This week's Bank of Canada interest-rate decision promises to be duck-like.
On the surface – the bank's key rate itself – all will look calm. All the action will be underneath, as the central bank paddles like mad to bring its outdated economic outlook up to speed with a Canadian economy that has improved much faster than the bank anticipated. Where all that paddling takes the bank's forecasts will say much about the future path of interest rates – even if, for the time being, the bank looks content to hold its key rate steady at 0.5 per cent, where it has been since last July.
Bond markets have priced in a near-zero likelihood of a rate change at Wednesday's setting, the third of eight scheduled rate decisions by the BoC this year. Earlier in the year, central bank watchers were eyeing the possibility of another rate cut, to go with the two the bank made last year, to lend further support to a stubbornly sluggish Canadian economy that has been bogged down by the after-effects of a severe oil shock. But with the economy blasting out of the starting gates in 2016, rate cuts are off the table.
Instead, attention will focus on the Bank of Canada's new economic forecasts in its quarterly Monetary Policy Report, which it will release at the same time as its rate announcement. The big question will be how much the bank is prepared to upgrade its outlook for an economy that, while looking much brighter, is by no means out of the woods yet.
The economy entered 2016 running at a higher pace than the bank had believed, thanks to a 0.8-per-cent annualized growth rate in the 2015 fourth quarter, notably above the flat reading the bank had estimated in its January outlook. That momentum carried over into the new year. Private-sector economists believe Canada's real gross domestic product growth in the just-ended first quarter may have been as much as triple the 1 per cent that the Bank of Canada forecast in January. They also believe growth for the full year could be in the range of 2 per cent, well above the bank's 1.4-per-cent projection in January.
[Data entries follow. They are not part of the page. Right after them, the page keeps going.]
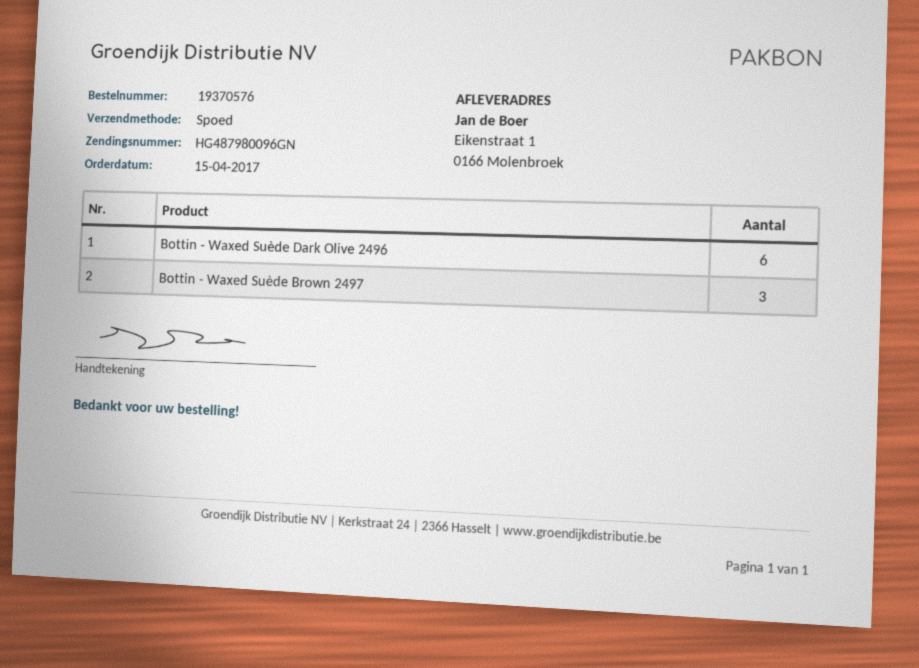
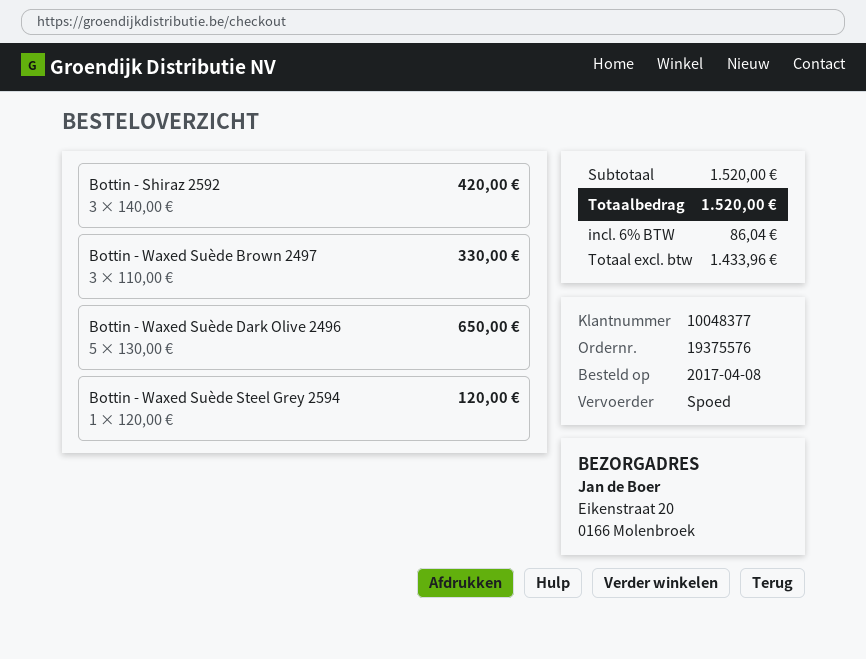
order number: 19370576 -> 19375576
order date: 2017-04-15 -> 2017-04-08
ship to: Eikenstraat 1, 0166 Molenbroek -> Eikenstraat 20, 0166 Molenbroek
Bottin - Waxed Suède Dark Olive 2496: 6 -> 5
Bottin - Shiraz 2592: none -> 3
Bottin - Waxed Suède Steel Grey 2594: none -> 1

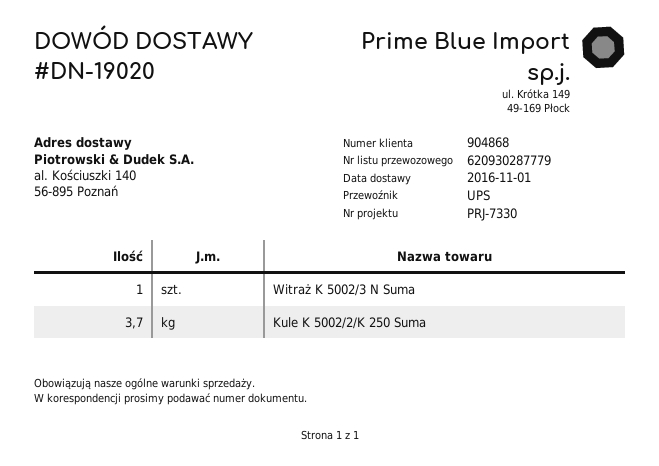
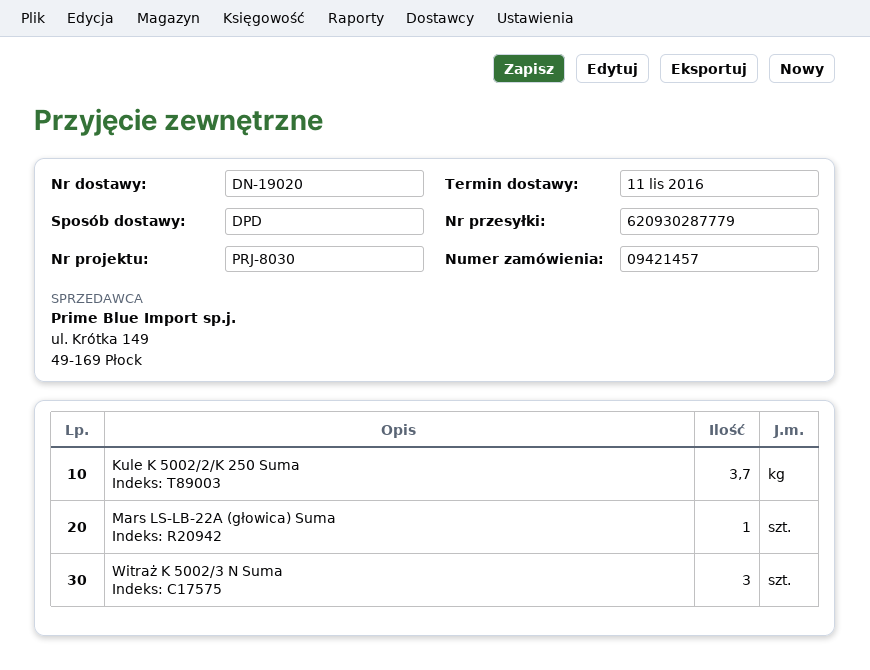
delivery date: 2016-11-01 -> 2016-11-11
reference: PRJ-7330 -> PRJ-8030
shipping method: UPS -> DPD
Witraż K 5002/3 N Suma: 1 -> 3
Mars LS-LB-22A (głowica) Suma: none -> 1

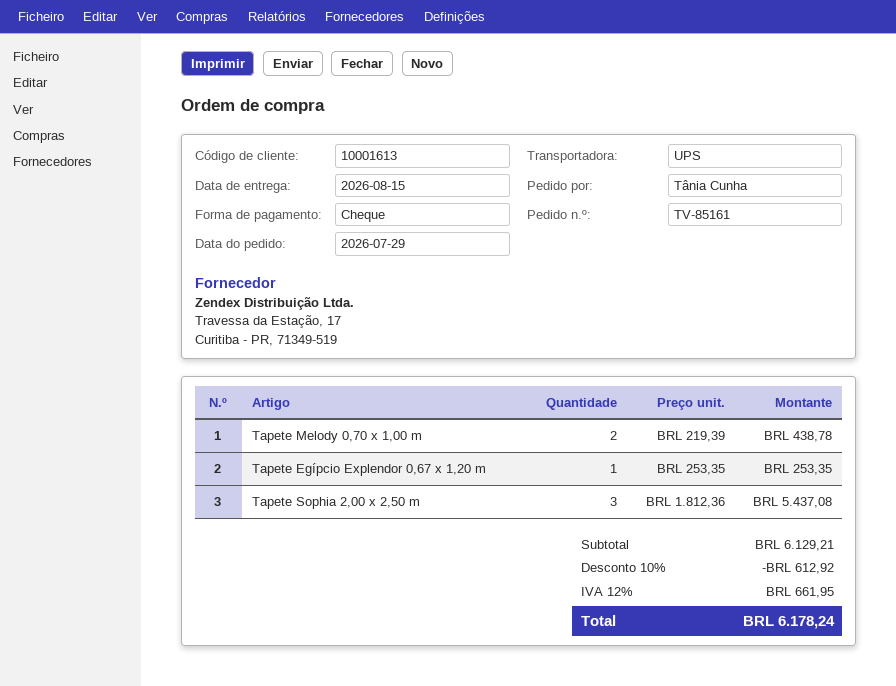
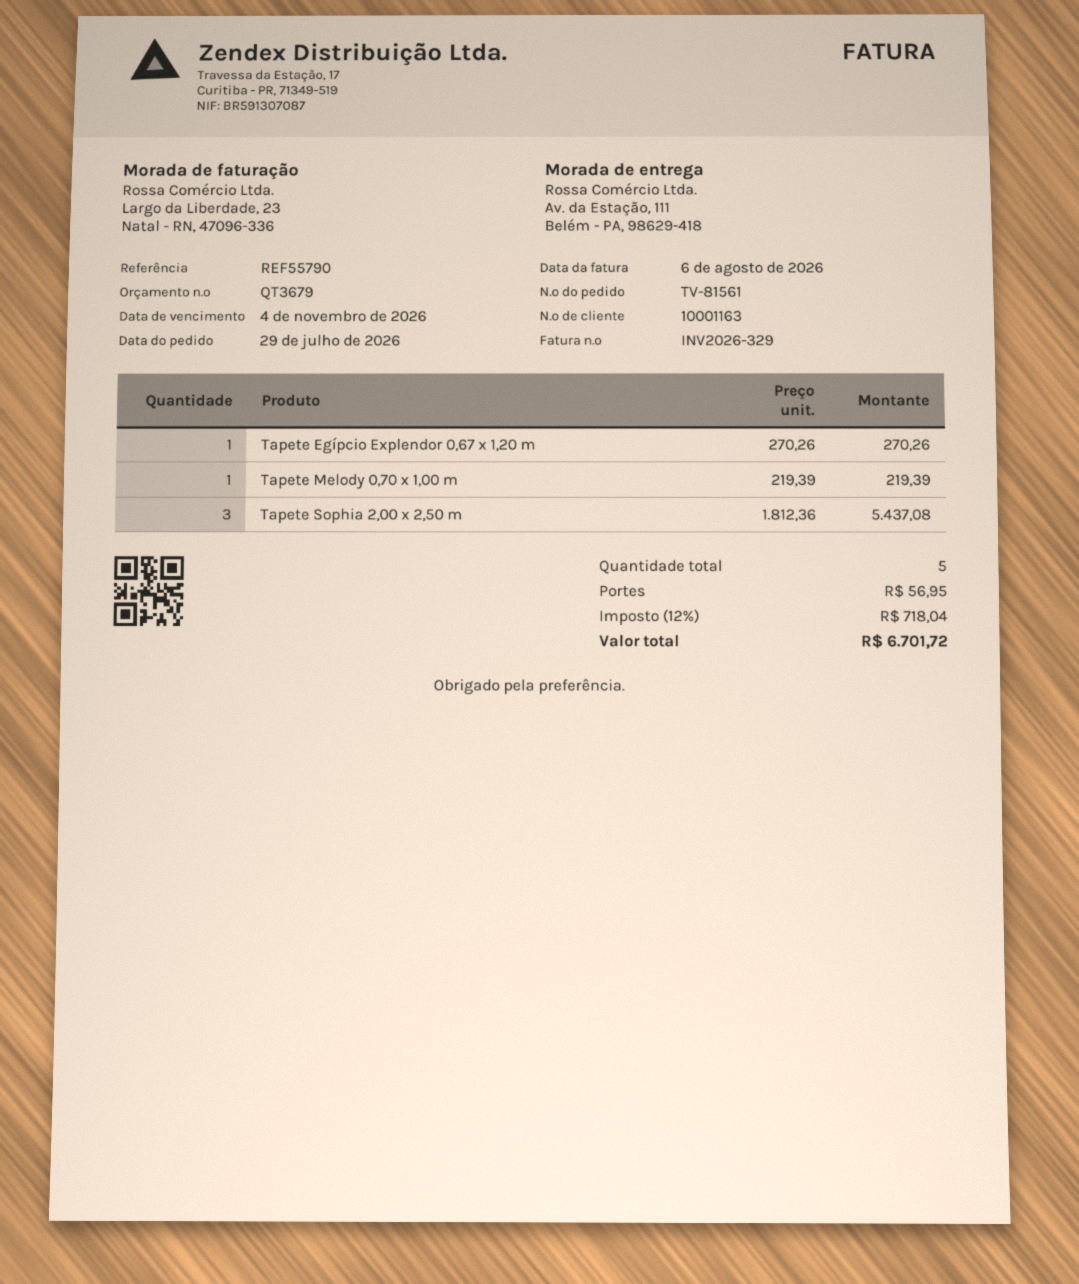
order number: TV-85161 -> TV-81561
customer number: 10001613 -> 10001163
Tapete Melody 0,70 x 1,00 m: 2 x 219.39 = 438.78 -> 1 x 219.39 = 219.39
Tapete Egípcio Explendor 0,67 x 1,20 m: 1 x 253.35 = 253.35 -> 1 x 270.26 = 270.26
discount: 10% = 612.92 -> none
shipping: none -> 56.95
tax: 12% = 661.95 -> 12% = 718.04
total: 6178.24 -> 6701.72

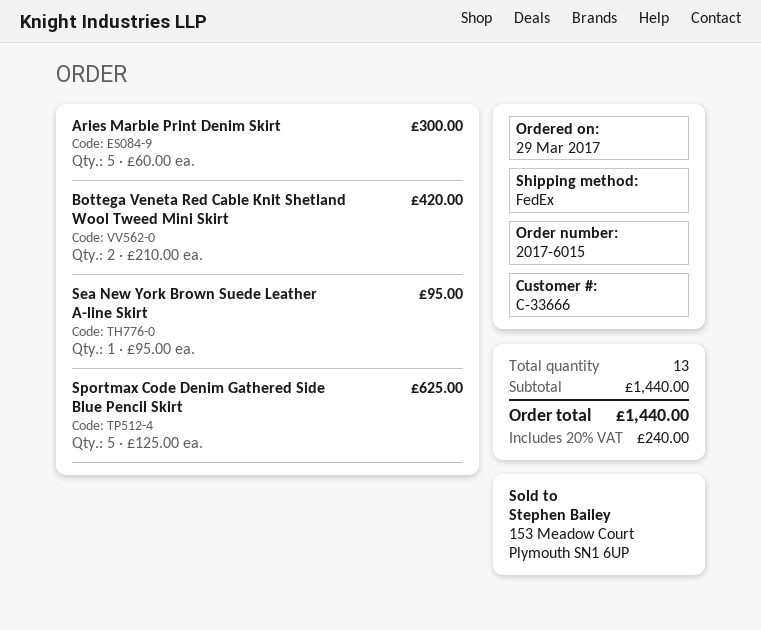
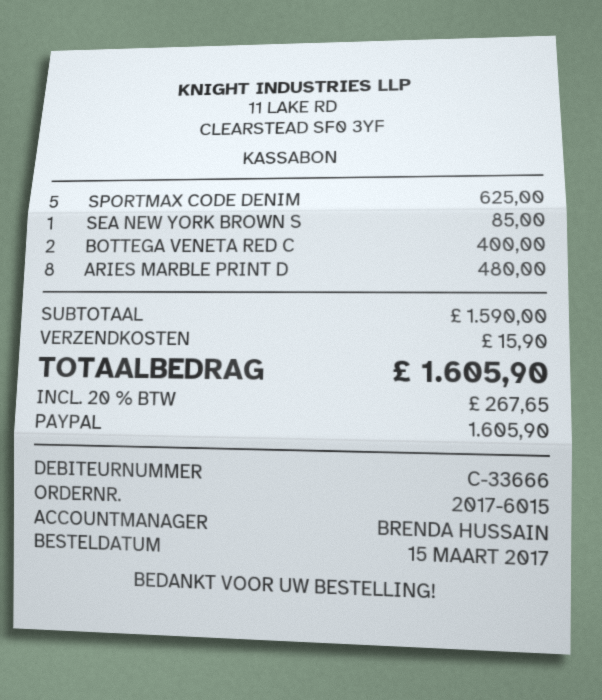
order date: 2017-03-29 -> 2017-03-15
Aries Marble Print Denim Skirt: 5 for 300.00 -> 8 for 480.00
Bottega Veneta Red Cable Knit Shetland Wool Tweed Mini Skirt: 2 for 420.00 -> 2 for 400.00
Sea New York Brown Suede Leather A-line Skirt: 1 for 95.00 -> 1 for 85.00
subtotal: 1440.00 -> 1590.00
shipping: none -> 15.90
tax: 20% = 240.00 -> 20% = 267.65
total: 1440.00 -> 1605.90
It's also noteworthy that until now, the Bank of Canada's forecasts have not included the anticipated economic boost from Ottawa's planned spending increases, as the federal government hadn't committed firm numbers to its plans prior to the March 22 budget. The bank will incorporate the impact of that spending into its new outlook, which should give the forecasts an additional lift. But the impact may be modest for 2016 – adding only about 0.1 percentage point to growth in the current year, Toronto-Dominion Bank economist Brian DePratto estimated in a recent report.
The central bank got its last piece of the current economic puzzle on Friday, when Statistics Canada's Labour Force Survey showed that the country added a booming 41,000 net new jobs in March, quadruple the modest expectations of economists. While the strong report was largely seen as correcting for a couple of small declines in January and February – numbers that looked surprisingly weak given the otherwise impressive flow of economic data in the first two months of the year – it nevertheless added an improving labour market to the list of signs that the economy has picked up momentum.
But another key indicator for the Bank of Canada – the all-important exports, which the central bank has been counting on to lead the country's recovery – took an untimely stumble just as the bank's senior officials were sitting down last week to begin their interest-rate deliberations. Statistics Canada reported that Canadian exports slumped 5.4 per cent in February, the biggest one-month slump since the 2009 recession, reflecting a broad-based decline in volumes.
Many experts have noted that the decline came after exports hit a record high in January – providing a key source for the economy's hot start for the year. Still, given the importance the central bank has placed on non-resource exports to fuel the economy's growth this year, February's sharp drop could inject a note of caution into the Bank of Canada's economic outlook. Nomura Securities economist Charles St-Arnaud said the trade downturn, coupled with a surprising 32,000-job decline in manufacturing employment in the March jobs report, "could be a signal that the recovery in non-resource exports is likely to be uneven."